Son of King Edmund Ironside (died before 1057)

Edmund Ætheling (Note: This article is about the son of Edmund Ironside, but "ætheling" means son of a king and other Edmunds were called "Ætheling", or occasionally "the Ætheling", including Æthelred the Unready's brother Edmund, who died young. Edmund Ironside and his great-grandfather Edmund I were æthelings before they became kings.) (born 1016 or 1017, died before 1057) was a son of Edmund Ironside and his wife Ealdgyth. Edmund Ironside briefly ruled as king of England following the death of his father Æthelred the Unready in April 1016. Edmund Ironside died in late 1016 after a hard-fought war with Danish invader Cnut, who became king of all England shortly after.

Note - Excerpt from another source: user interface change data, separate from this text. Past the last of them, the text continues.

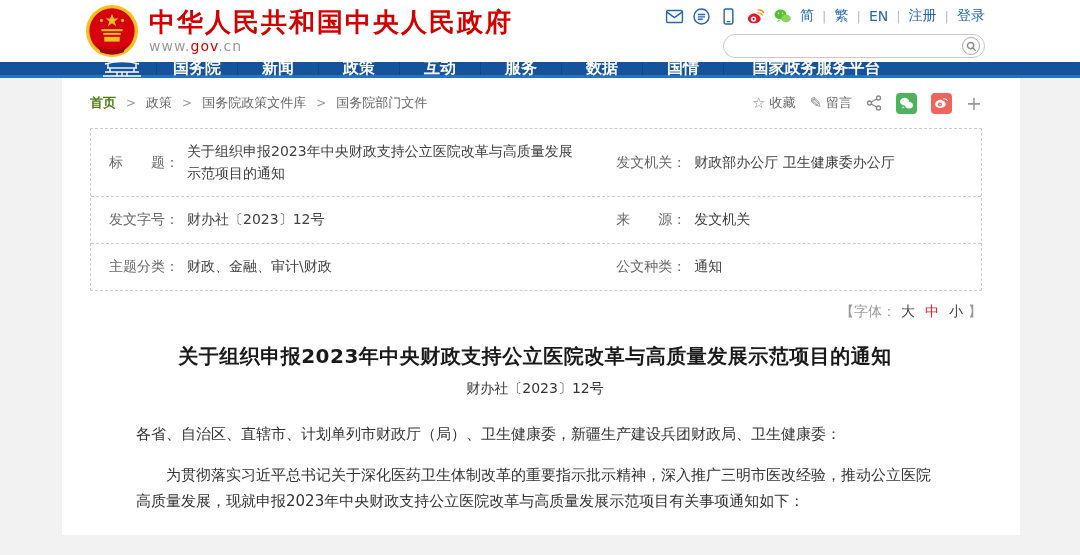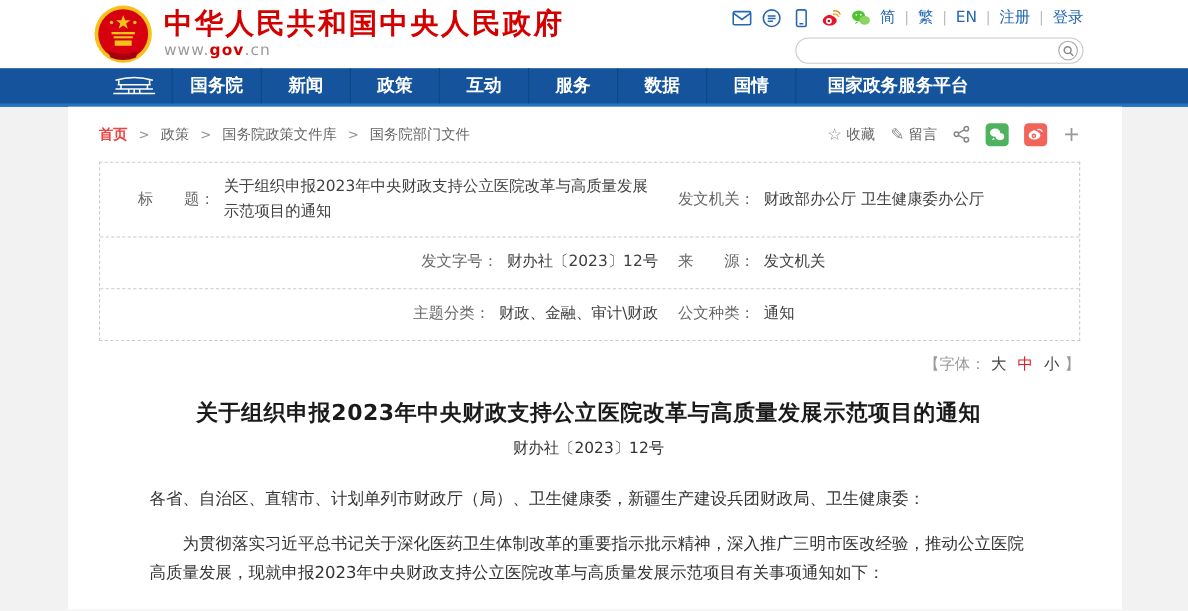--- a/index.html
+++ b/index.html
@@ -13,7 +13,7 @@
   .emblem { width:54px; height:54px; display:block; margin-right:10px; }
   .site-title { color:#d40000; font-size:26px; font-weight:bold; letter-spacing:2px; line-height:1.1; }
   .site-url { font-size:14px; color:#9a9a9a; letter-spacing:1px; margin-top:2px; }
-  .site-url .red { color:#d40000;font-weight:bold; }
+  .site-url .red { color:#d40000; }
   .topbar-right { display:flex; flex-direction:column; align-items:flex-end; }
   .top-links { display:flex; align-items:center; gap:8px; height:24px; }
   .tl-icon { width:19px; height:19px; display:inline-flex; }

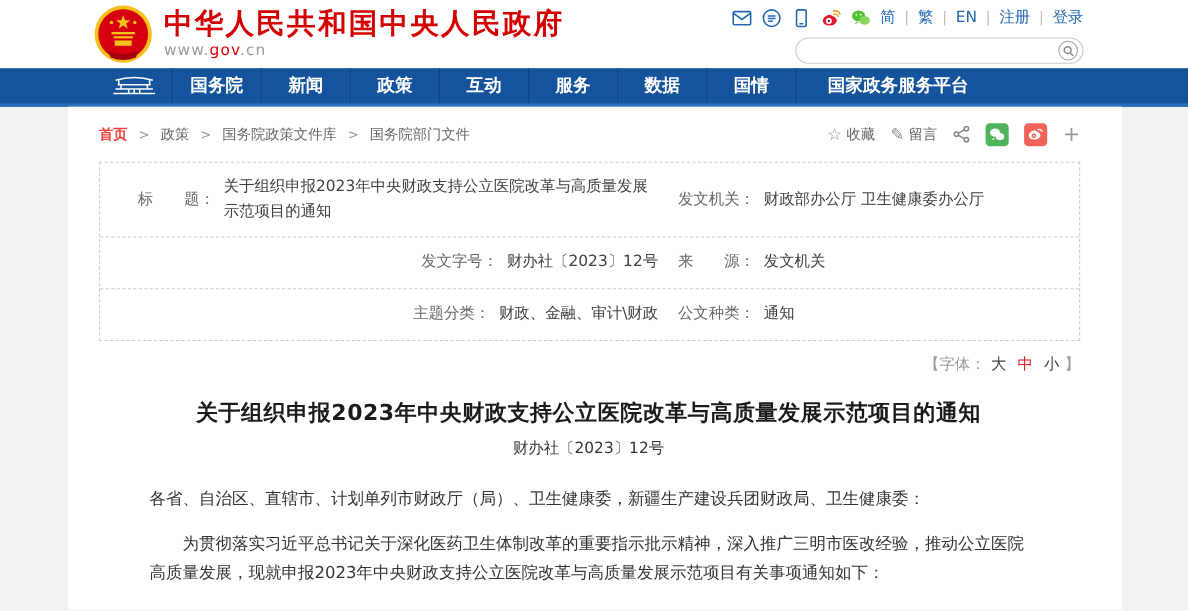--- a/index.html
+++ b/index.html
@@ -26,7 +26,7 @@
     display:flex; align-items:center; justify-content:center; cursor:pointer; }
 
   
-  .mainnav { height:35px; background:#15549c; border-bottom:3px solid #2671c2;
+  .mainnav { height:16px; background:#15549c; border-bottom:3px solid #2671c2;
     display:flex; align-items:stretch; padding-left:88px; }
   .nav-gate { width:68px; display:flex; align-items:center; justify-content:center; cursor:pointer; }
   .nav-item { width:81px; display:flex; align-items:center; justify-content:center;

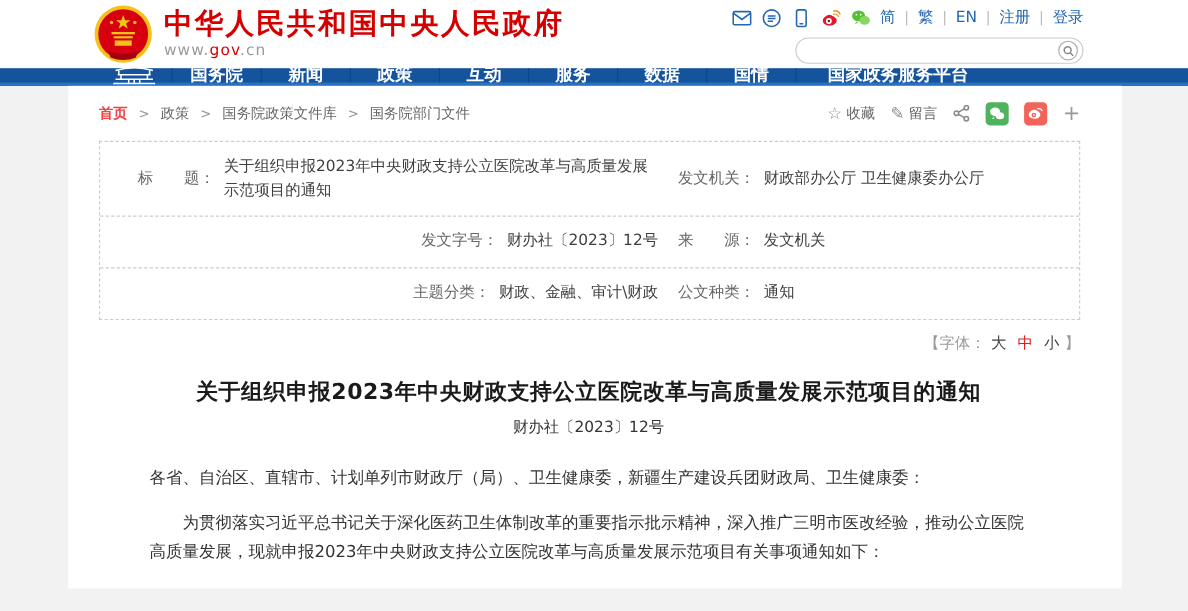--- a/index.html
+++ b/index.html
@@ -40,7 +40,7 @@
   .crumb-row { display:flex; justify-content:space-between; align-items:center; height:22px; }
   .breadcrumb { display:flex; align-items:center; gap:10px; font-size:13px; color:#666; }
   .crumb { cursor:pointer; }
-  .crumb.strong { color:#ef4444; font-weight:bold; }
+  .crumb.strong { color:#4d7c0f; font-weight:bold; }
   .crumb-sep { color:#999; font-size:12px; }
   .page-actions { display:flex; align-items:center; gap:14px; font-size:13px; color:#666; }
   .act { display:flex; align-items:center; gap:4px; cursor:pointer; }

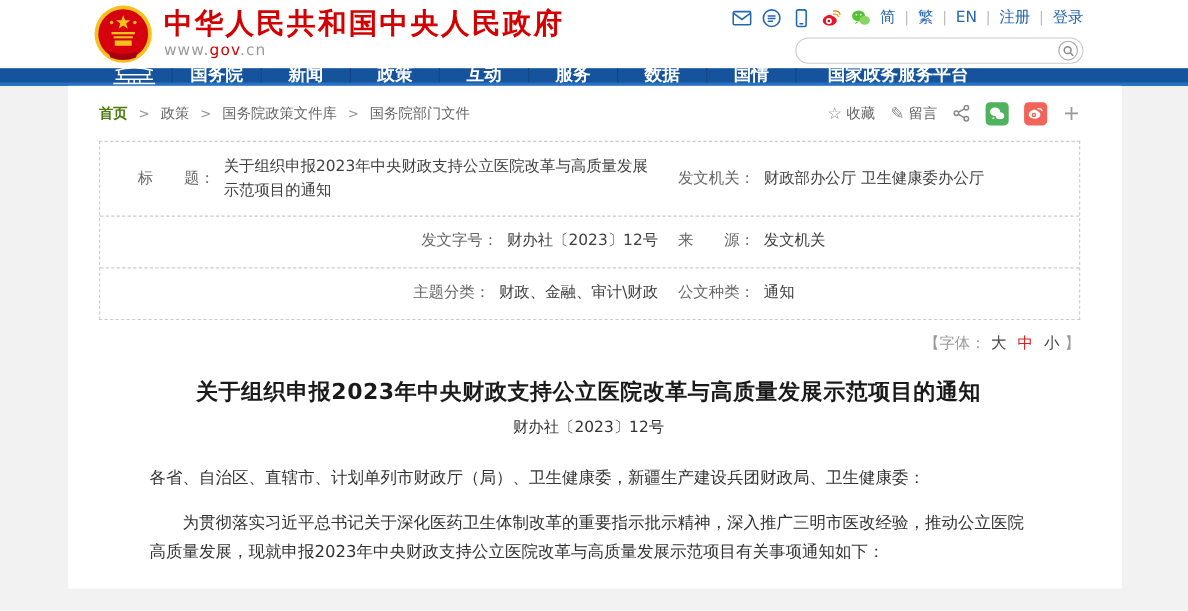--- a/index.html
+++ b/index.html
@@ -56,7 +56,7 @@
   .m-row { display:flex; border-bottom:1px dashed #ccc; }
   .m-row:last-child { border-bottom:none; }
   .m-cell { display:flex; align-items:center; padding:12px 0 12px 18px; font-size:14px; line-height:1.55; }
-  .m-cell.left { width:57%;justify-content:flex-end; }
+  .m-cell.left { width:57%; }
   .m-cell.right { width:43%; }
   .m-label { color:#666; white-space:nowrap; flex-shrink:0; margin-right:8px; }
   .m-value { color:#404040; max-width:395px; }

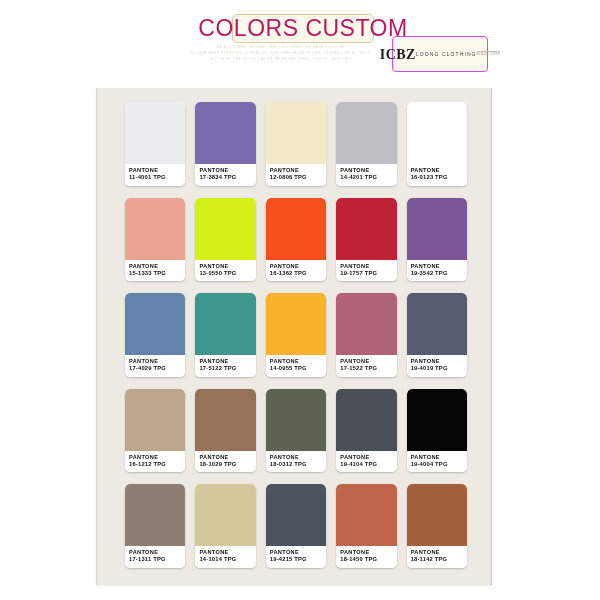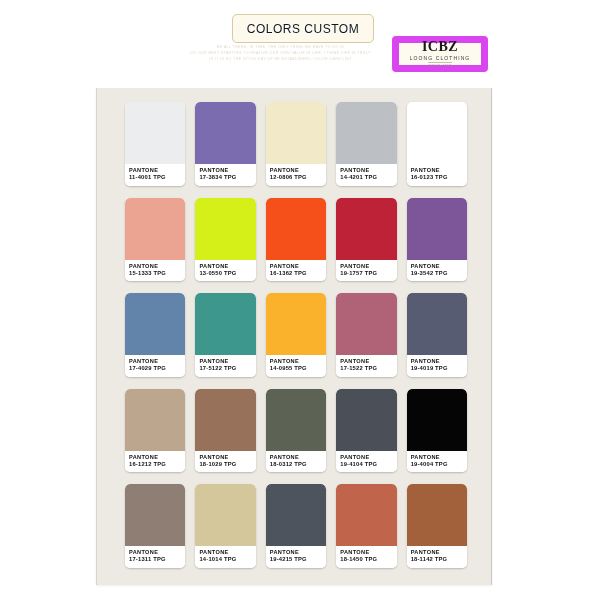--- a/index.html
+++ b/index.html
@@ -39,9 +39,9 @@
     justify-content: center;
   }
   .title-box .title-text {
-    font-size: 12px;
+    font-size: 23px;
     letter-spacing: 0.5px;
-    color: #0f172a;
+    color: #be185d;
     font-family: "Liberation Sans", sans-serif;
     white-space: nowrap;
   }

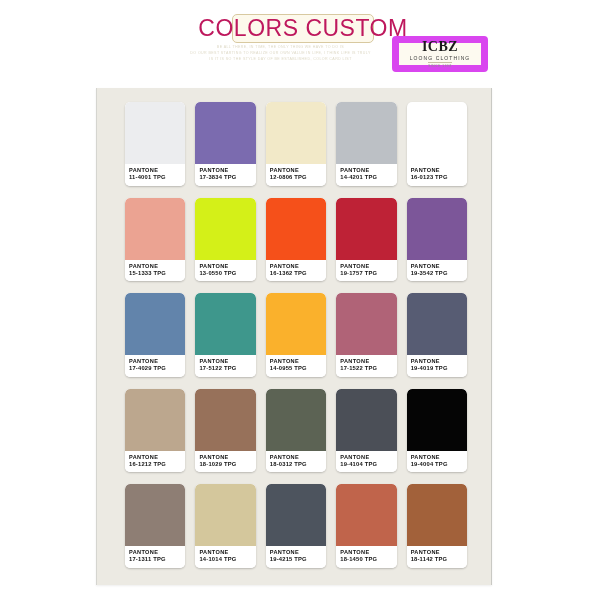--- a/index.html
+++ b/index.html
@@ -70,11 +70,11 @@
     width: 96px;
     height: 36px;
     background: #fdfaf0;
-    border: 7px solid #d946ef;
+    border: 1px solid #d946ef;
     border-radius: 4px;
     box-sizing: border-box;
     display: flex;
-    flex-direction: column;
+    flex-direction: row;
     align-items: center;
     justify-content: center;
   }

The following year, Cnut sent Edmund Ironside's two infant sons, Edmund Ætheling and Edward the Exile, to the Continent, probably to King Olof Skötkonung of Sweden, to be murdered. Instead, the princes were spared and sent to Hungary, possibly after a sojourn at the court of Grand Prince Yaroslav I of Kiev. Edmund may have married a daughter of the Hungarian king, and died in Hungary on 10 January in an unknown year before 1057.

==Background==
England suffered from Viking attacks from the late eighth century, but they ceased for around twenty-five years from the mid-950s. Raids in the 980s were followed by large-scale Danish invasions from the 990s, and English resistance under King Æthelred the Unready was ineffectual, resulting in the conquest of England by Swein Forkbeard in December 1013. He died the following February, and Æthelred drove Swein's son Cnut out of England. In 1015 Æthelred's favourite, Eadric Streona, the ealdorman of Mercia, murdered two leading thegns of the northern Danelaw, (Note: Thegns were the third level of the aristocracy below kings and ealdormen (later called earls). The Danelaw was the area in eastern and northern England formerly ruled by Danish Vikings and which was allowed by Anglo-Saxon kings to keep its customary Scandinavian laws.) Morcar and his brother Sigeferth. Æthelred then took possession of their lands and had Sigeferth's widow, who was almost certainly called Ealdgyth, (Note: She is almost always named by historians as Ealdgyth, but her name is first recorded by John of Worcester in the twelfth century. The historian Ann Williams points out that Morcar's wife was also called Ealdgyth. Williams argues that while it is possible that the brothers both married a woman called Ealdgyth, which was a common name, it is also possible that John mistakenly gave Sigeferth's wife (who married Edmund after her first husband's death) the name of her sister-in-law.) imprisoned at Malmesbury. Morcar and Sigeferth had been important allies of Æthelred's son and heir, Edmund Ironside, and he responded by seizing their lands, marrying Ealdgyth in defiance of his father, and receiving the submission of the people of the Five Boroughs of the Danelaw. At the same time Cnut returned to England with an army, aiming at conquest. Æthelred died in April 1016 and was succeeded by Edmund, who carried on the fight. Following a defeat in October he agreed to divide the kingdom with Cnut, but he died on 30 November and Cnut became undisputed king of England.

==Birth==
Edmund and his brother Edward were the sons of Edmund Ironside by Ealdgyth. Their marriage took place in the late summer of 1015, so their sons were born in 1016 or 1017. As the marriage lasted no more than fifteen months, either the boys were twins or one of them was born after his father's death. They were æthelings, an Old English word meaning "king's son" or "prince", but their father's death and Cnut's seizure of the throne deprived them of a realistic prospect of succeeding to the kingship. The twelfth-century historian William of Malmesbury states that Edmund, who he misnamed Eadwig, was the elder brother.

==Life in exile==
In his article on Edward in the Oxford Dictionary of National Biography, M. K. Lawson described the sources as "thoroughly unsatisfactory". It is known that the brothers were sent to the Continent as infants and remained there all their lives, apart from Edward's return to England a few days before his death in 1057. He is commonly known as 'Edward the Exile'. According to the twelfth-century chronicler John of Worcester, in 1017 Eadric Streona urged Cnut:

to kill the little æthelings, Edward and Edmund, sons of King Edmund, but because it would seem as a great disgrace to him if they perished in England, when a short time had passed, he sent them to the king of Sweden to be killed. He, although there was a treaty between them, would in no wise comply with his entreaties, but sent them to the king of Hungary ... to be reared and kept alive. One of them, namely Edmund, with the passage of time, ended his life there.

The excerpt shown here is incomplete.